Proteomic strategy to identify the cell-surface progesterone-receptor mediating nongenomic steroid-signaling in human sperm cells

Appointment

Date: Wed, Oct 23

Time: 13:00 – 13:00

Talk time: 0 Min.

Discussion time: 0 Min.

Location / Stream:

Cell Biology Insights

Poster

Proteomic strategy to identify the cell-surface progesterone-receptor mediating nongenomic steroid-signaling in human sperm cells

Session

Cell Biology Insights

Topic

Cell Biology Insights

Authors

Leander Van der Hoeven (Copenhagen / DK), Tanveer Singh Batth (Copenhagen / DK), Anna-Kathrine Pedersen (Copenhagen / DK), Anders Aagaard Rehfeld (Copenhagen / DK), Jesper Velgaard Olsen (Copenhagen / DK)

Abstract

For a human sperm cell to successfully fertilize a human egg, the functions of the sperm cell must be precisely regulated during its journey through the female reproductive tract. Many of these functions are controlled via intracellular Ca2+ concentration, e.g., sperm motility, and acrosome reaction. Interestingly, all channel-mediated Ca2+ influx in human sperm cells occurs via CatSper, the calcium/cation channel that is exclusively expressed in sperm cells. It has been known for decades that the steroid progesterone induces a rapid Ca2+ influx in the transcriptionally silent human sperm cell. While it has been revealed that the binding site of progesterone in sperm cells must be located in close proximity of the CatSper channel in the plasma membrane, the actual receptor is yet to be identified. As CatSper is exclusively expressed in sperm cells, it, and its main endogenous ligand progesterone, present a promising specific and safe pharmacological target for both novel on-demand non-hormonal unisex contraceptives and for novel treatments to enhance male fertility.

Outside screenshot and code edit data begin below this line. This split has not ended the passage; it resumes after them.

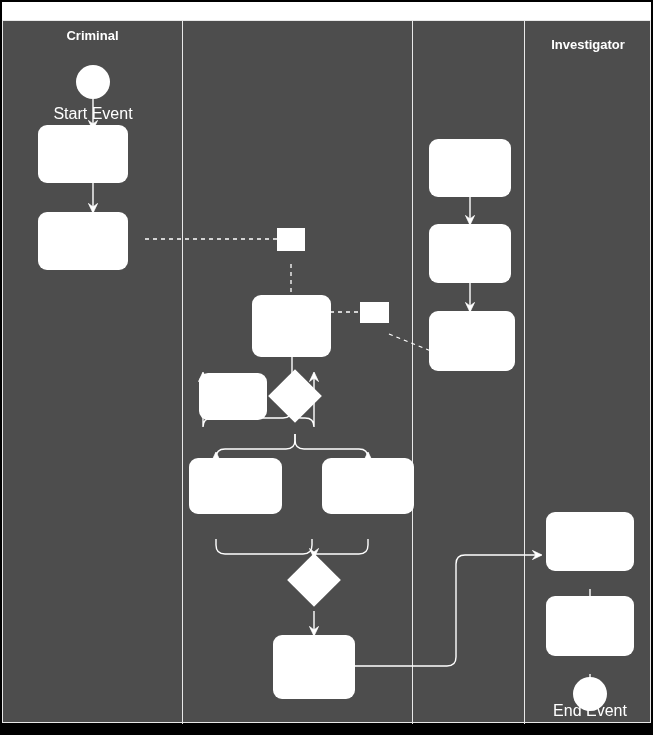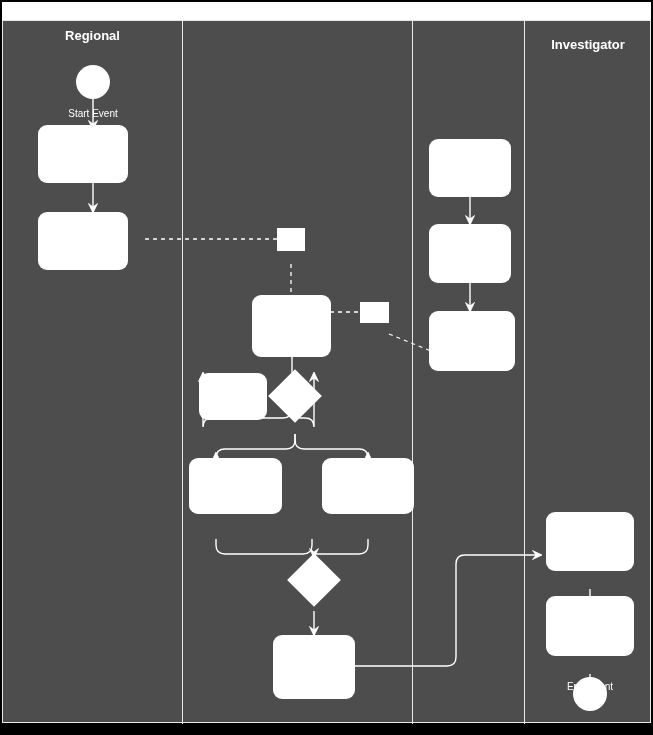"Regional" div { text: Regional -> Criminal }
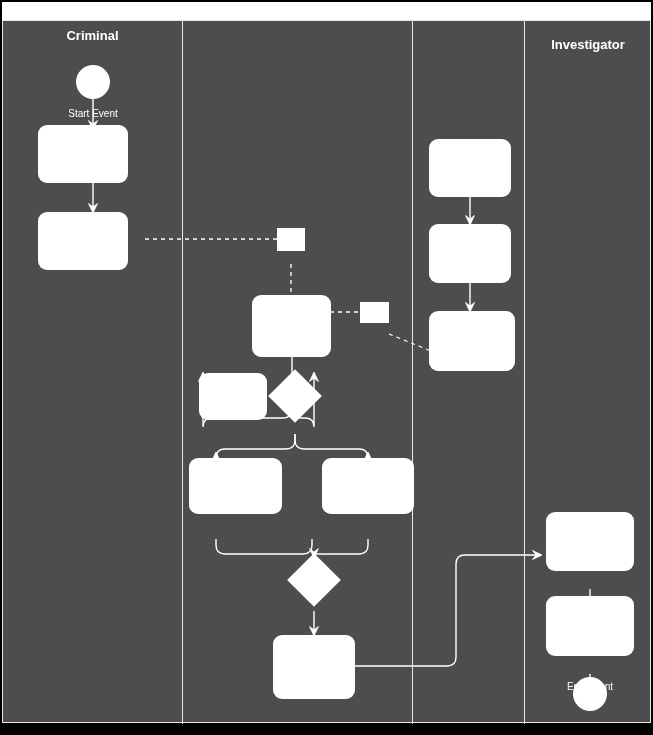"Start Event" .event-label { font-size: 10px -> 16px }
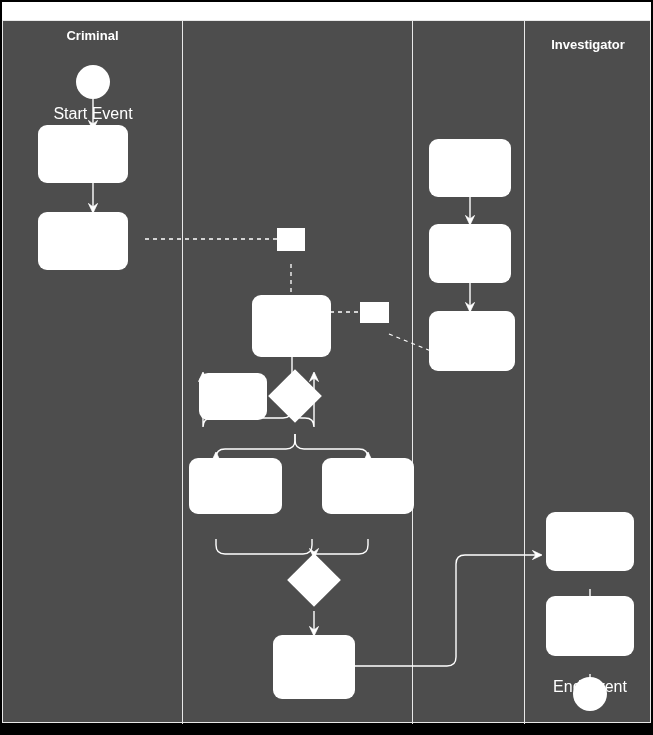"End Event" div.event-label { top: 660px -> 684px }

Here we employed a strategy based on a combination of state-of-the-art mass spectrometry-based proteomic techniques to identify and characterize the progesterone receptor. We used a combination of Thermal Proteome Profiling, Limited Proteolysis coupled with Mass Spectrometry, and crosslinking combined with a biotin tagged progesterone for Mass affinity purification coupled with Mass spectrometry. Using offline high-pH (HpH) reversed-phase peptide fractionation and short online liquid chromatography (LC) gradients, we profiled the sperm proteome analyzing the head and the tail separately and identified more than 9000 proteins. This is an increase of 40% in protein coverage compared to previous attempts. . Using the aforementioned techniques, we created a shortlist of potential cell-surface progesterone-receptor candidates, which will be validated through human sperm cell-based assays to determine perturbation of the progesterone-induced Ca2+ signals upon inhibition of these proteins.